(Before-and-after change records)

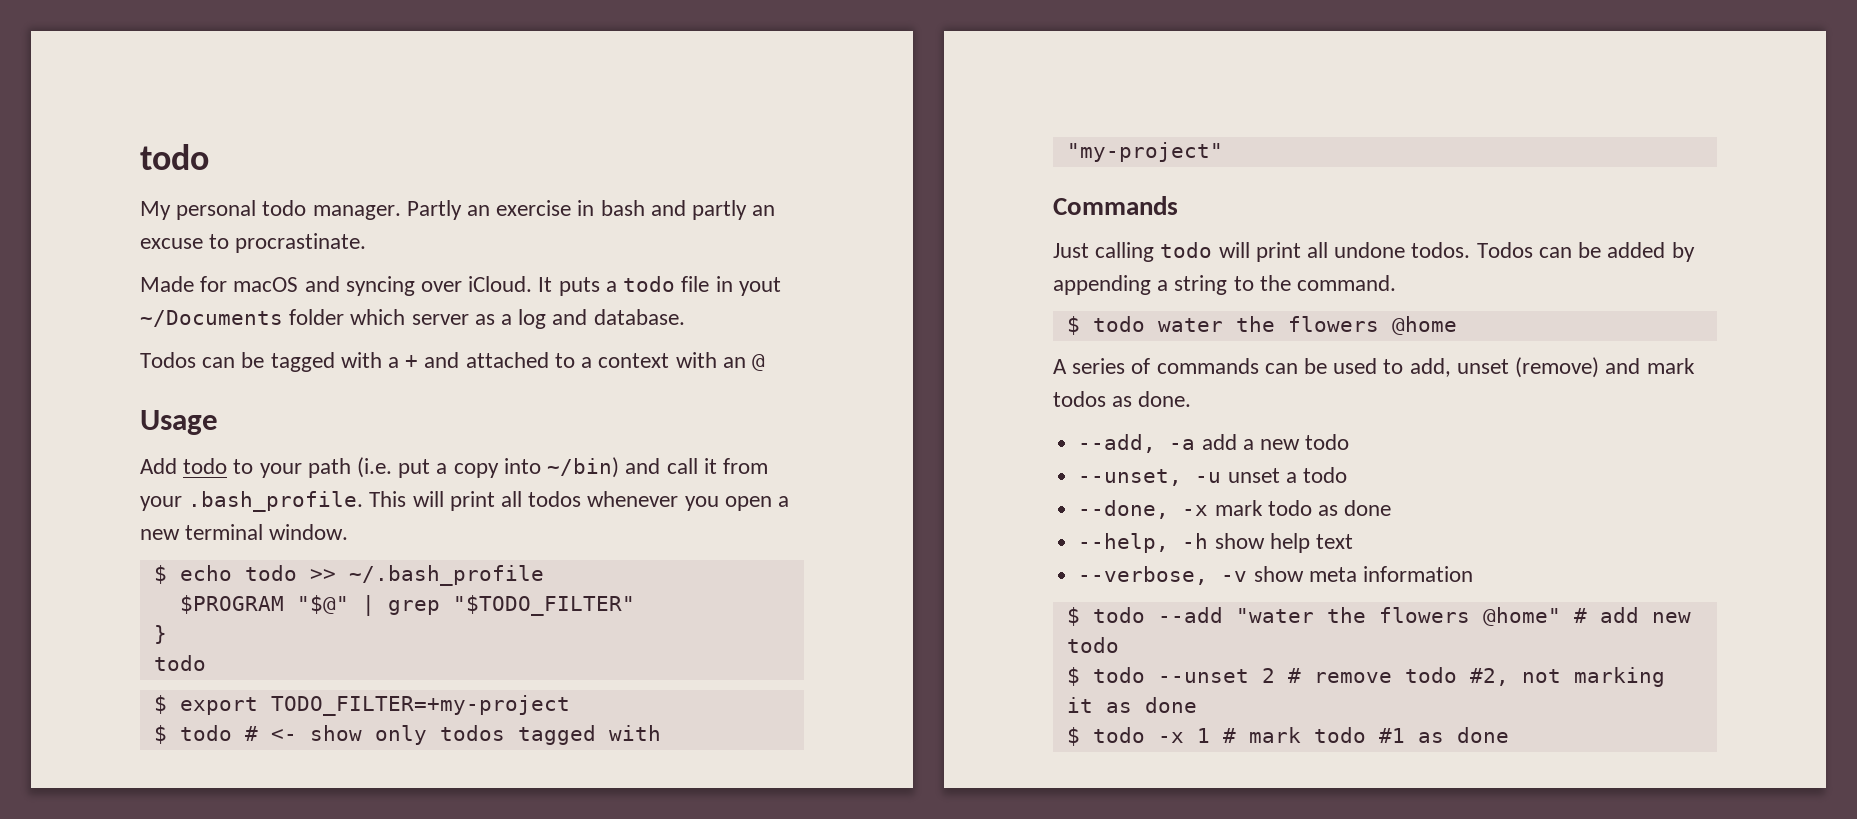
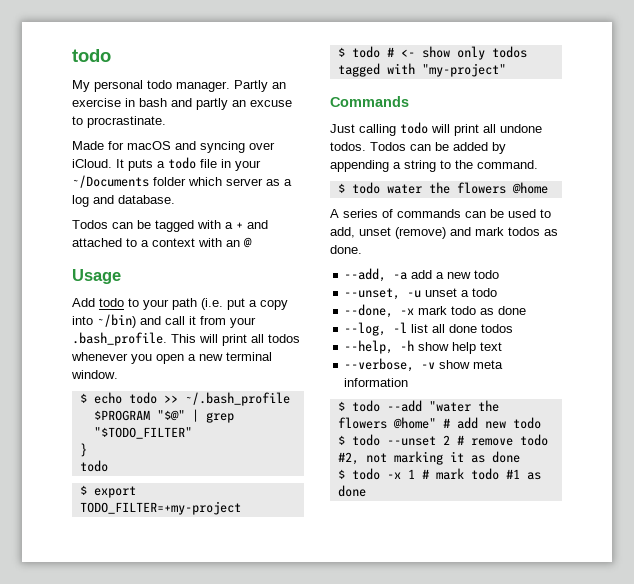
[738,277,781,296] yout -> [235,160,261,171] your
(1392, 508) none -> [344,322,514,336] // --log, -l list all done todos

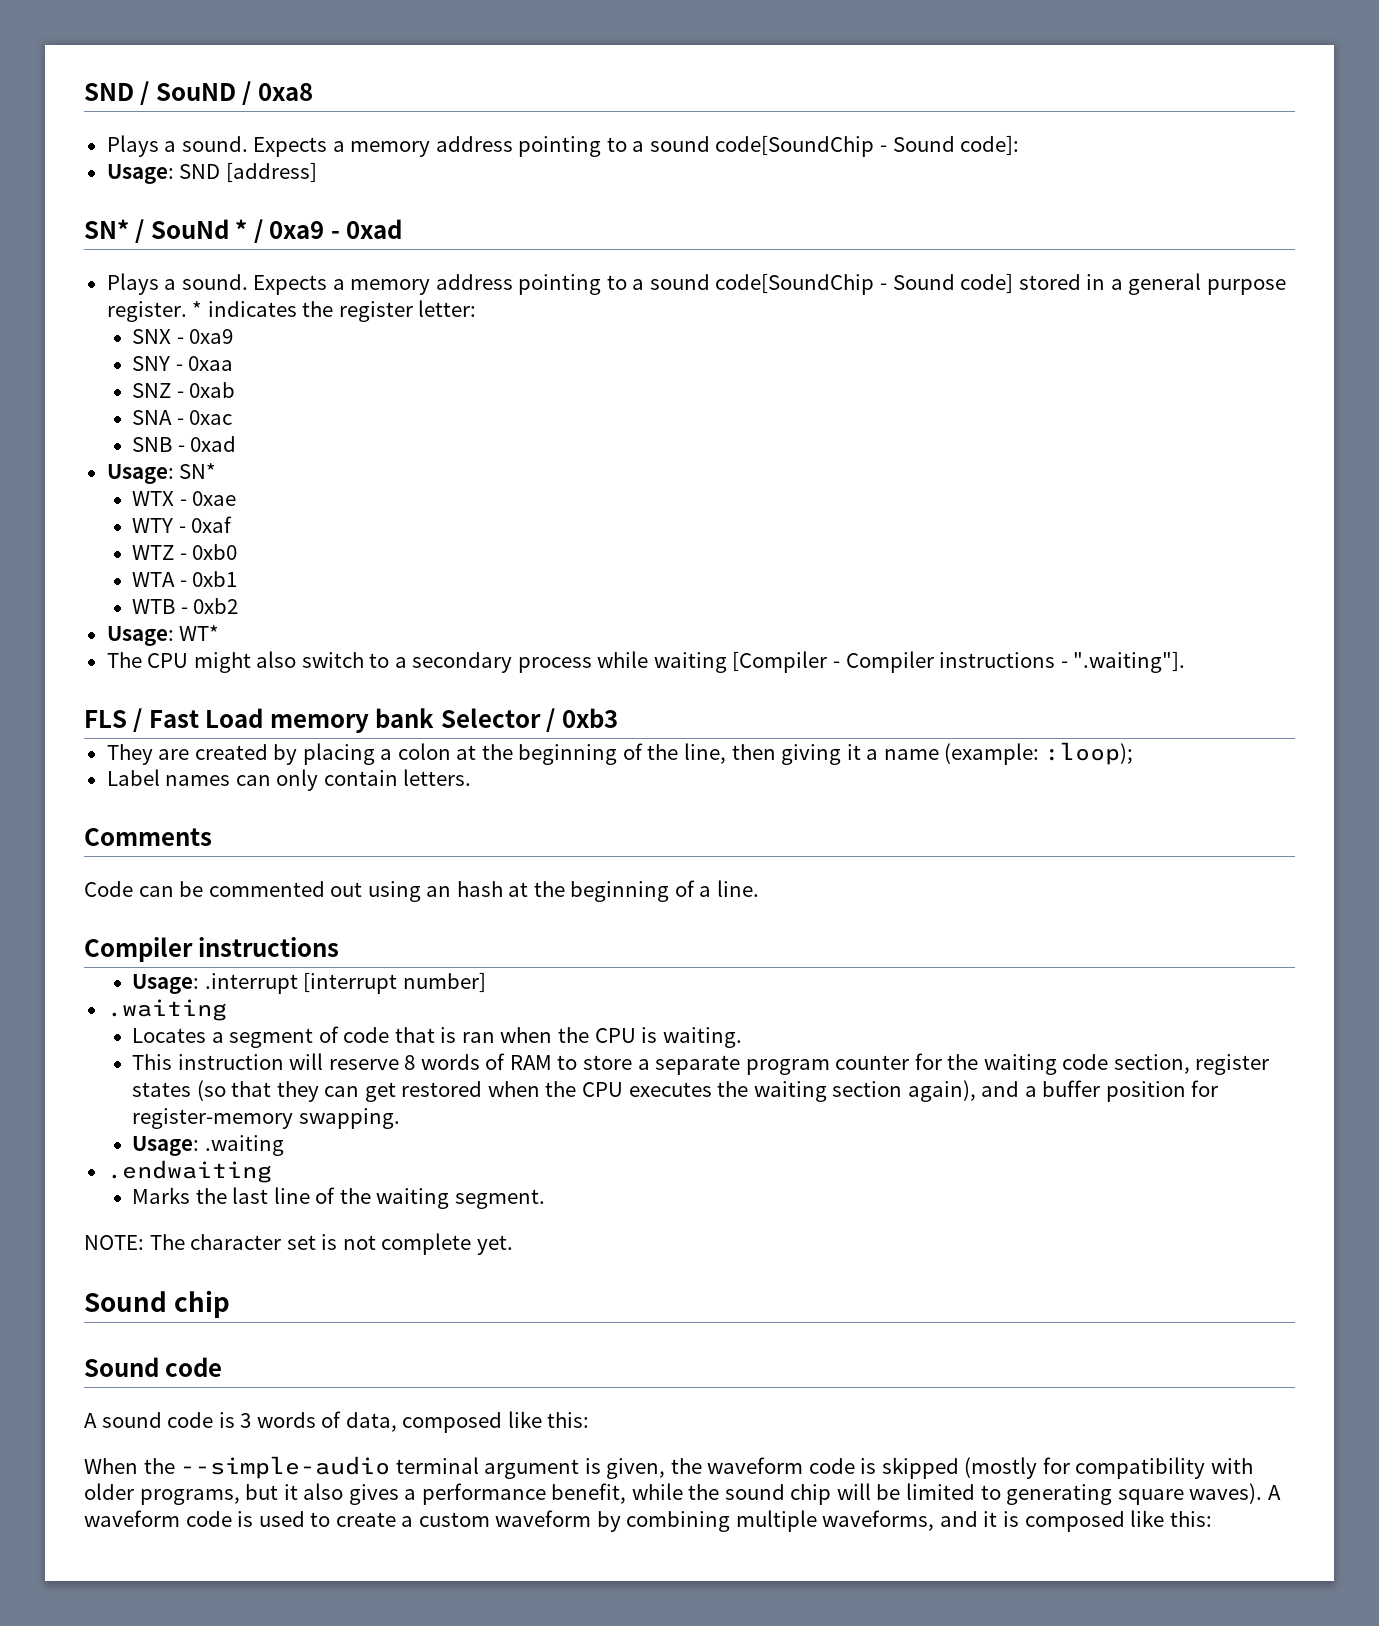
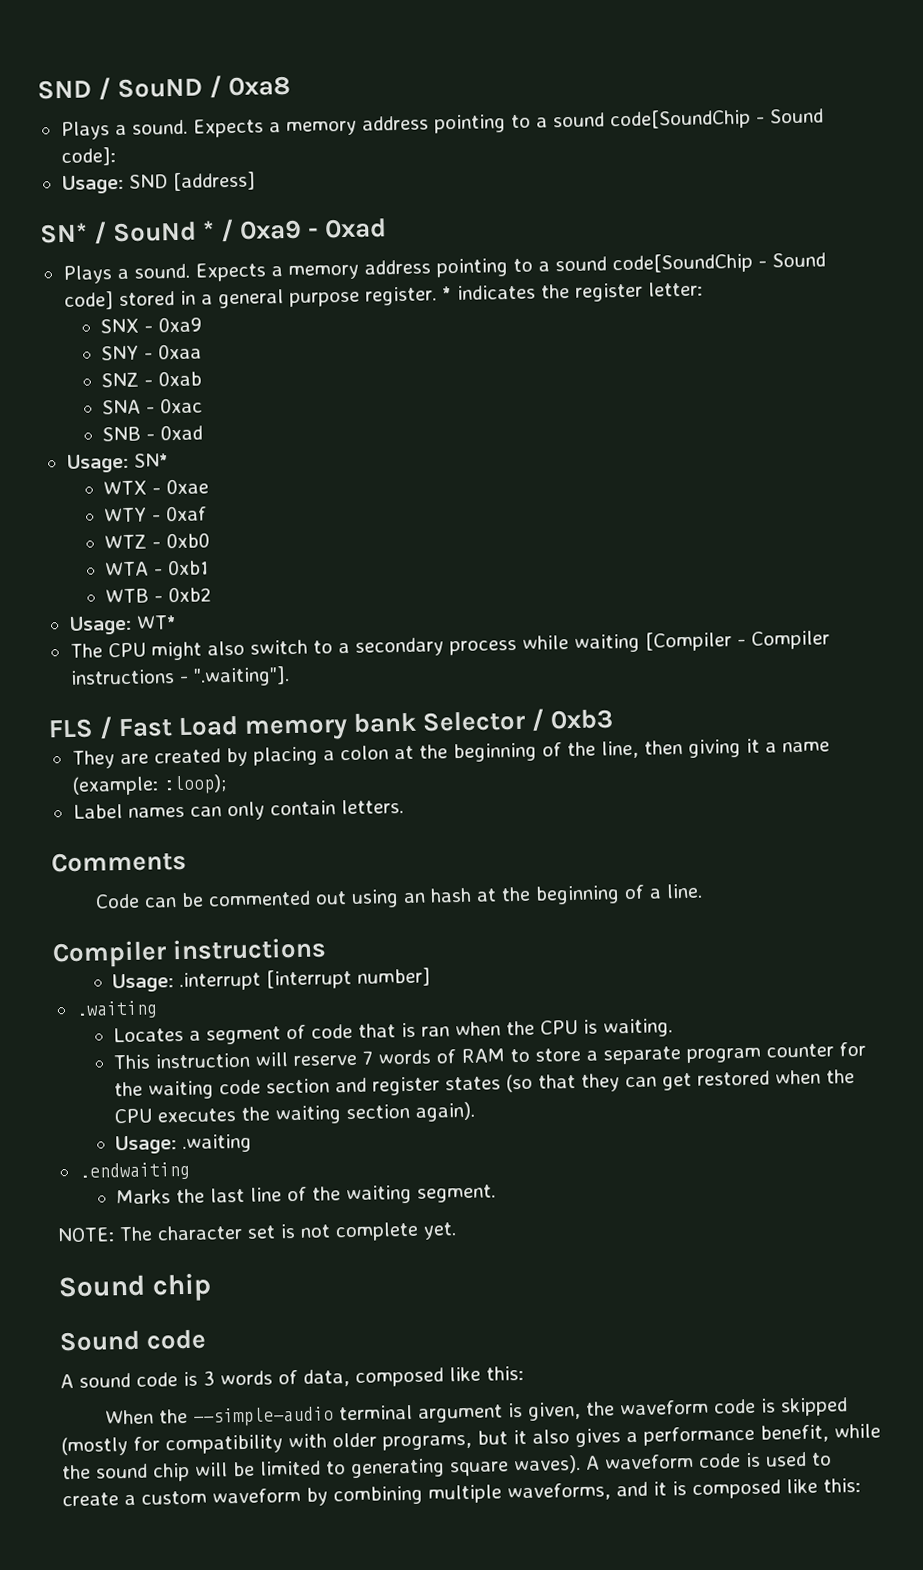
[404,1055,416,1070] 8 -> [362,1050,374,1065] 7
[1113,1054,1190,1074] section, -> [266,1077,368,1094] section and
[907,1080,1219,1102] [132,1108,400,1129] again), and a buffer position for register-memory swapping. -> [415,1101,476,1122] again).

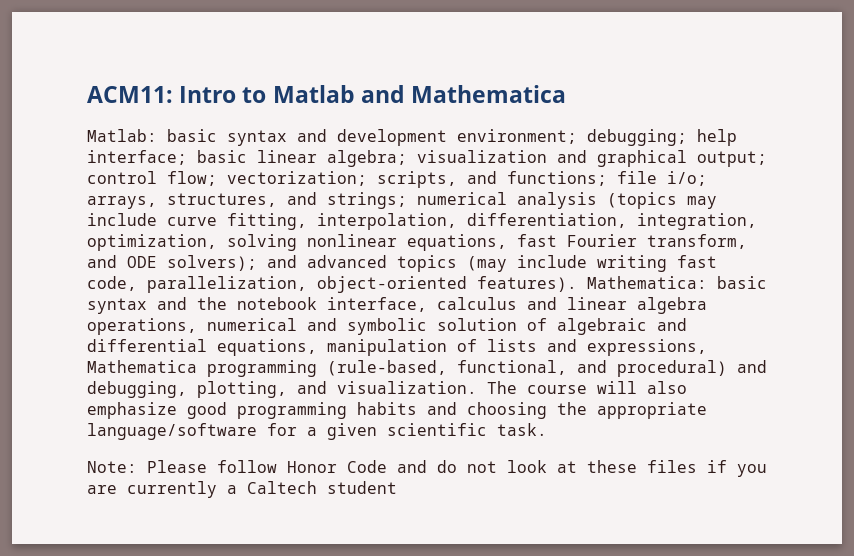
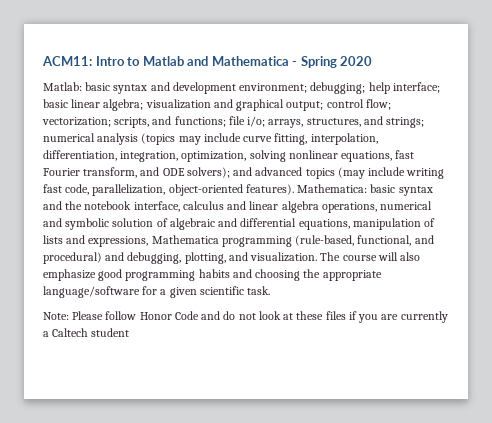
(567, 94) none -> [292,56,373,68] - Spring 2020

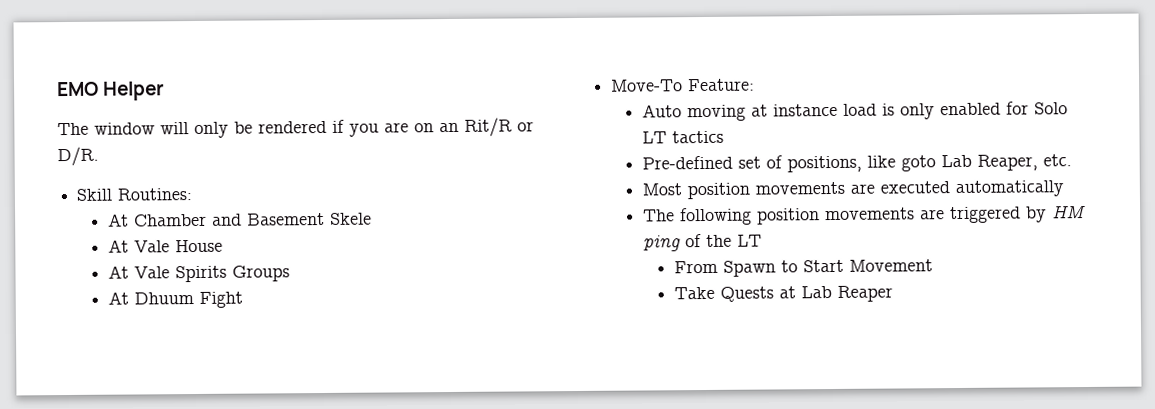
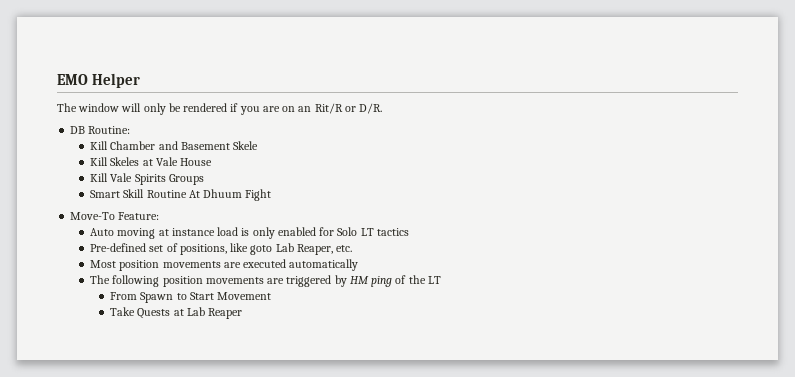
[76,188,193,201] [108,213,130,227] Skill Routines: // At -> [70,126,131,134] [90,141,109,150] DB Routine: // Kill
[108,239,130,253] At -> [90,157,153,166] Kill Skeles at
[108,265,130,279] At -> [90,173,109,182] Kill
(291, 273) none -> [90,189,187,198] Smart Skill Routine

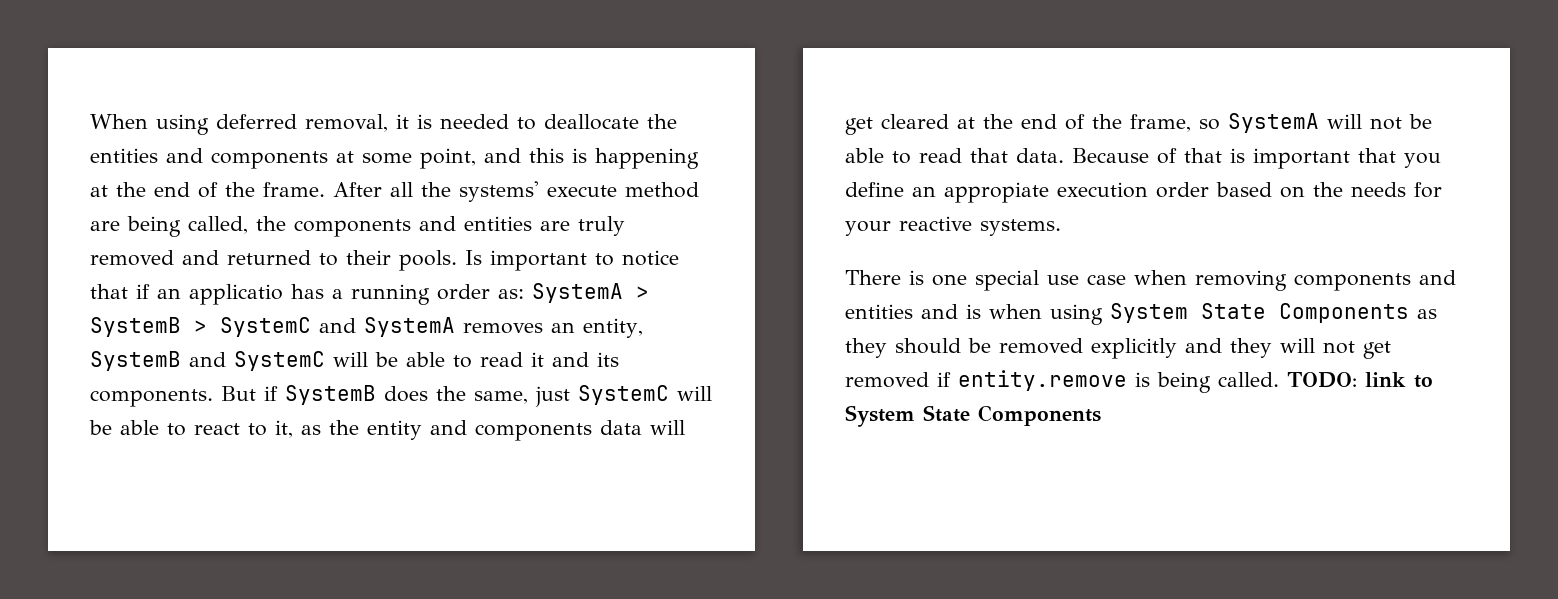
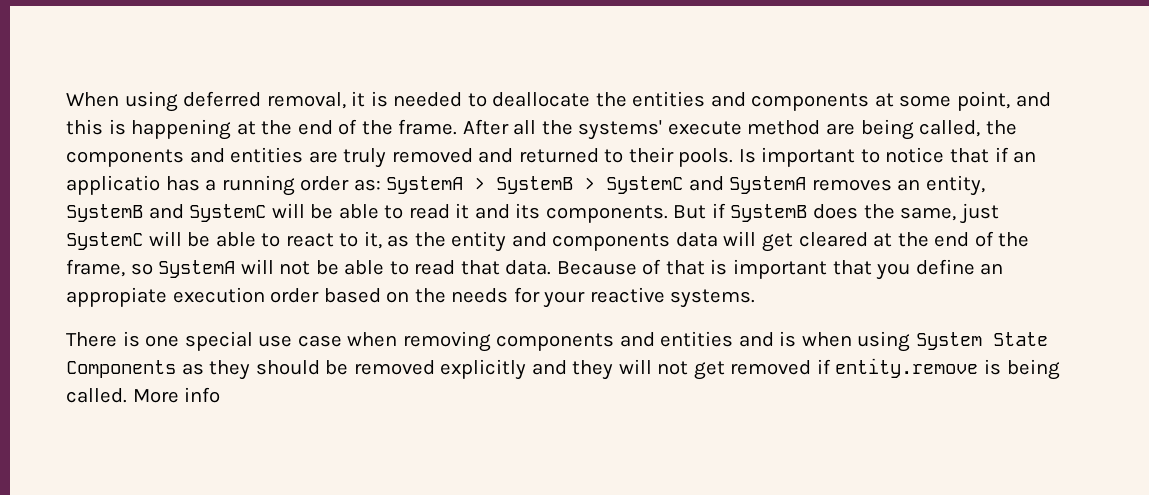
[1287,372,1433,388] [845,405,1101,427] TODO: link to System State Components -> [132,387,221,403] More info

How to complete this task ::
The result should hold only the lines from the line with "[108,265,130,279] At -> [90,173,109,182] Kill" through the final line of the records above, copied exactly, with pictures left out.

Expected answer ::
[108,265,130,279] At -> [90,173,109,182] Kill
(291, 273) none -> [90,189,187,198] Smart Skill Routine

[1287,372,1433,388] [845,405,1101,427] TODO: link to System State Components -> [132,387,221,403] More info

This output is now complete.